Alliant also has provided the resources to continue SMS’ organic growth by attracting new agents through new markets, bringing the number of contracted agents to more than 71,000 in 2023.
Today, SMS provides quality products from the industry’s best carriers, unparalleled service, training, and technology solutions. It represents top Medicare Supplement, Medicare Advantage, annuity, life, long-term care, and travel insurance carriers in all 50 states and in 2023 expanded into the under-65 individual health insurance market.
Still, employees reflecting on the Kleinbergs’ retirement say that for all of SMS’ accolades and success, it’s Milt’s and Hershel’s integrity, character and personalities that they’ll miss most.
Gratitude for the Kleinbergs
“Milt and Hershel have done the incredible in creating a wildly successful company that is guided by trustworthiness, generosity, and care for each employee as an individual,” said Natalie Blanke, SMS’ Vice President, Deputy General Counsel. “Working here has been a constant blessing in my life; and as the company has undergone many changes in my time, those same guiding principles remain. I am deeply grateful that I found the company that they built, but which is so right for me. Thank you Milt and Hershel — we will miss you here very much.”
Hershel will remain available as a consultant to SMS and Alliant. He also plans to spend more time working on Open Horizon, a family foundation he started with his wife, Lisa, as well as on other pursuits, such as remodeling an Old Town Alexandria home, trying new wines, practicing photography, and spending time with Lisa and family.
Milt and Marsha will continue to be based out of Omaha and hope to spend winters in Florida. They also will continue their work on the board of The Kleinberg Family Foundation started by their daughter, Cindy Levy, and look forward to enjoying even more time with family.

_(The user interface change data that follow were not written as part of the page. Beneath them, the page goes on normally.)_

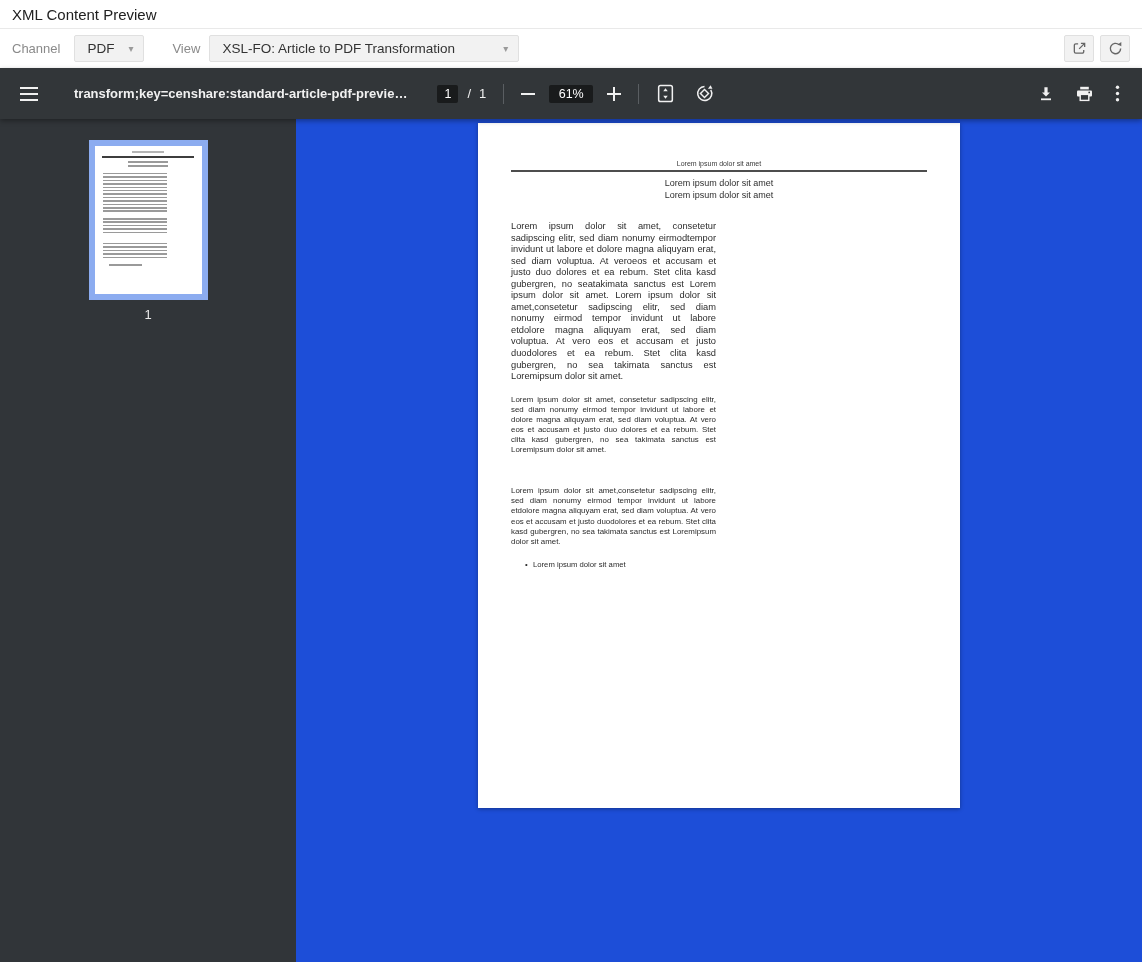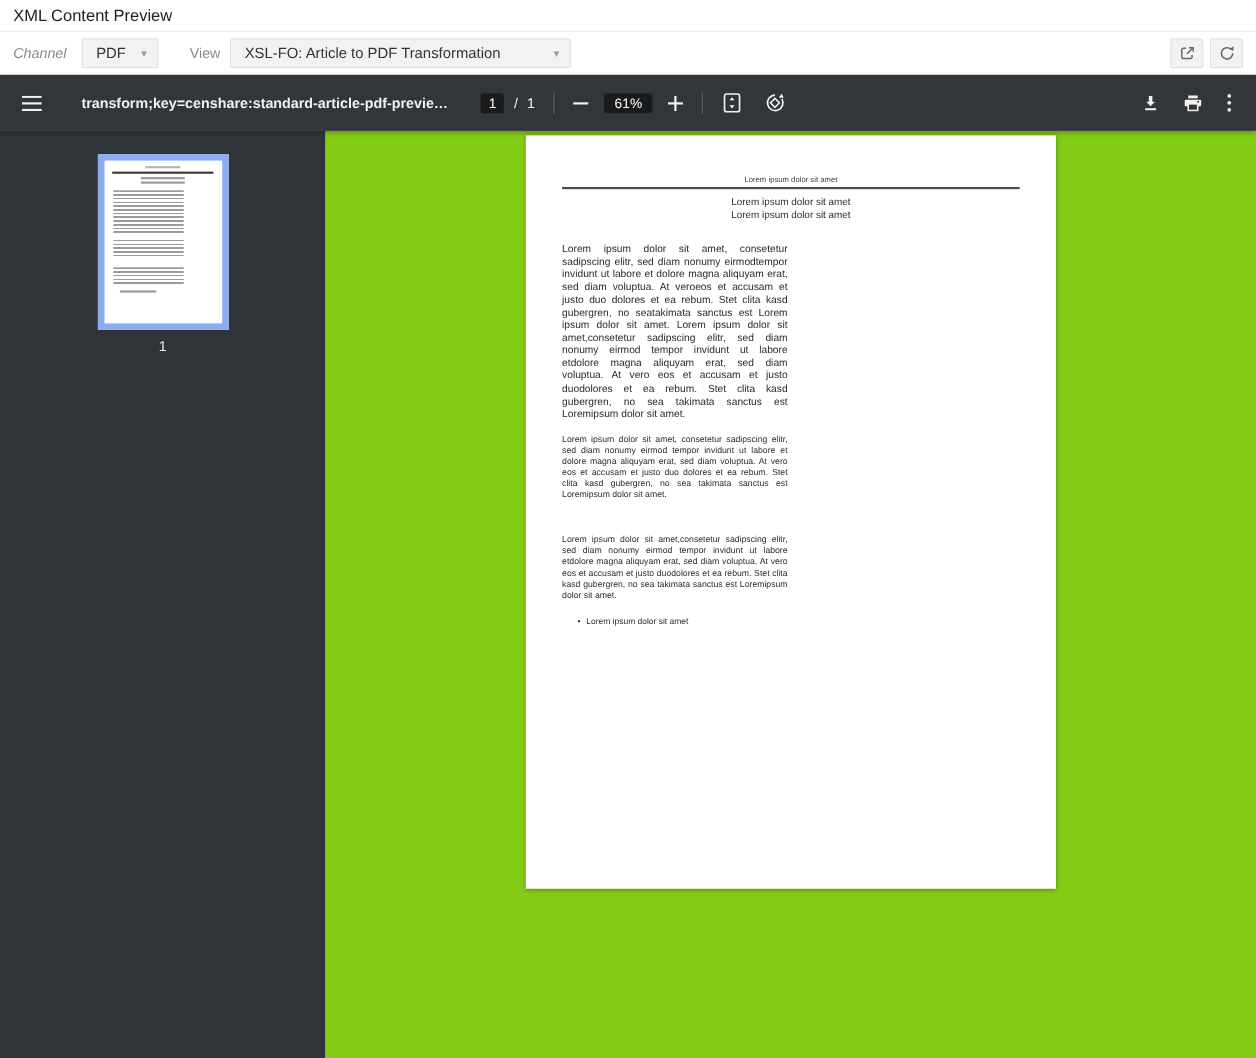--- a/index.html
+++ b/index.html
@@ -14,7 +14,7 @@
   
   .channelbar { height:39px; background:#fff; display:flex; align-items:center; }
   .channelbar .lbl { font-size:13px; color:#8a8a8a; }
-  .lbl-channel { margin-left:12px;font-style:italic; }
+  .lbl-channel { margin-left:12px; }
   .lbl-view { margin-left:28px; }
   .select { height:27px; background:#f2f2f2; border:1px solid #e0e0e0; border-radius:2px;
             display:flex; align-items:center; justify-content:space-between;

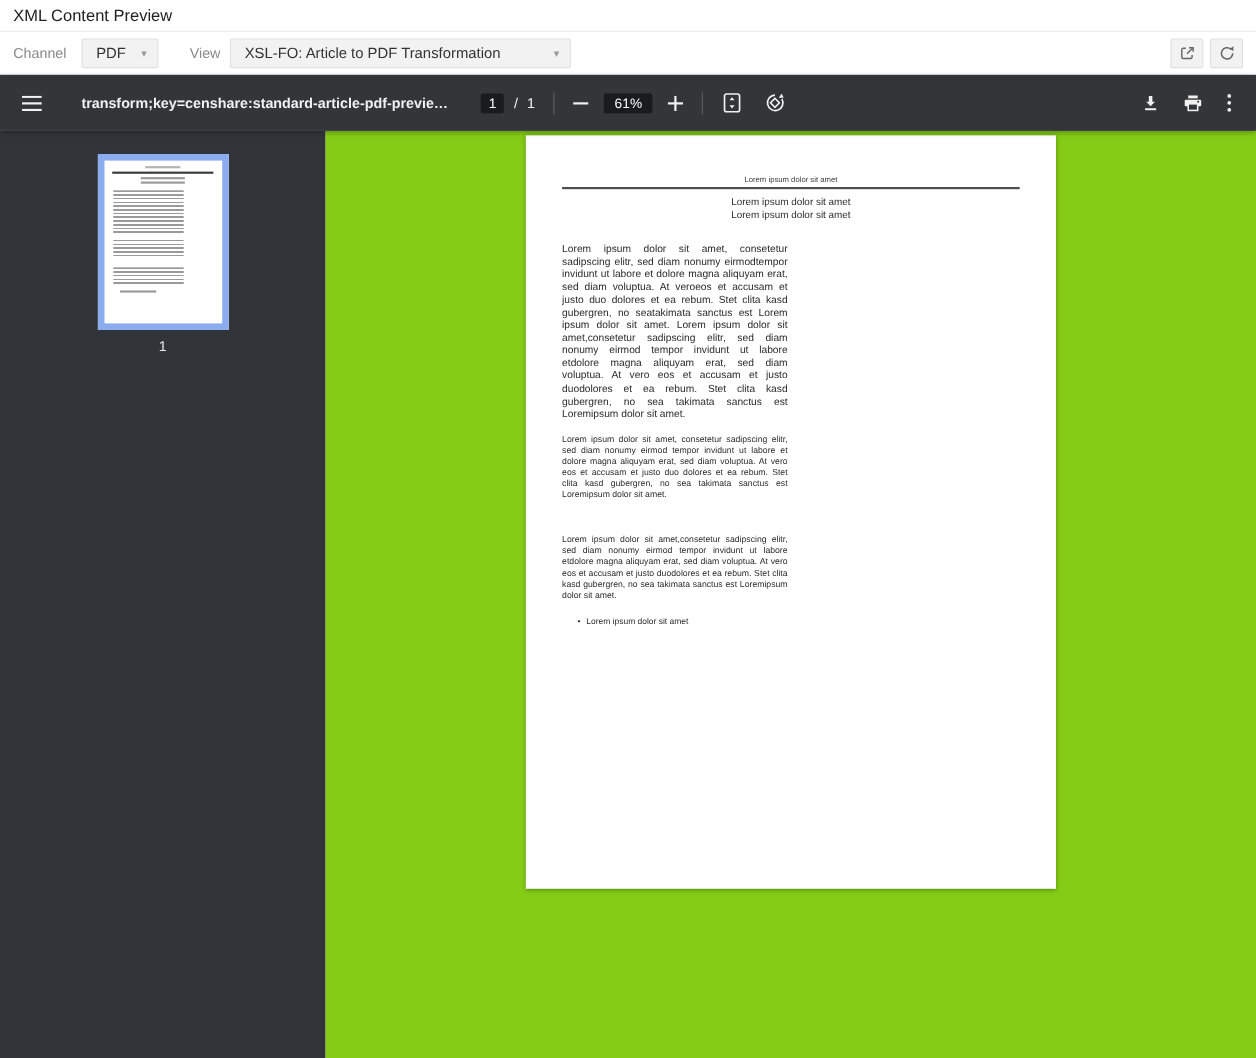--- a/index.html
+++ b/index.html
@@ -65,7 +65,7 @@
   .t-bullet { position:absolute; top:118px; left:14%; width:30%; height:1.5px; background:#9a9a9a; }
   .thumb-label { color:#e8e8e8; font-size:13px; margin-top:7px; }
 
-  .viewer { flex:1; background:#84cc16; position:relative; }
+  .viewer { flex:1; background:#1d4ed8; position:relative; }
   .pdfpage { position:absolute; left:182px; top:4px; width:482px; height:685px;
              background:#fff; box-shadow:0 1px 4px rgba(0,0,0,0.35); color:#2b2b2b; }
   .doc-head-small { position:absolute; top:37px; left:0; width:100%; text-align:center;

Summers said that while he’ll be able to still consult with Hershel, he misses being able to walk into Milt’s office for a chat, whether personal or professional.
McMahon said she’ll miss the conversations, too, because both Milt and Hershel are great listeners. Milt, in particular, can make her laugh and lights up the room, she said.
“Milt has a charm about him that is unlike anyone else I’ve ever met,” she said. “I think sometimes people hear the accent, and they maybe hear him mispronounce a word. But he's wicked smart. And not just about business. But about people. And when you really come back to this being a relationship business, that’s why he’s king.”
Hershel and Milt leave the company bigger, stronger and more prepared for the future — but with the same basic principles of treating others well, she said.
“Even to the very end, they are who they are. They don't pretend to be something that they're not, and, and they don't make empty promises,” McMahon said. “They handled the transition with such grace and kindness and really lived up to the standards that we've always been able to rely on.”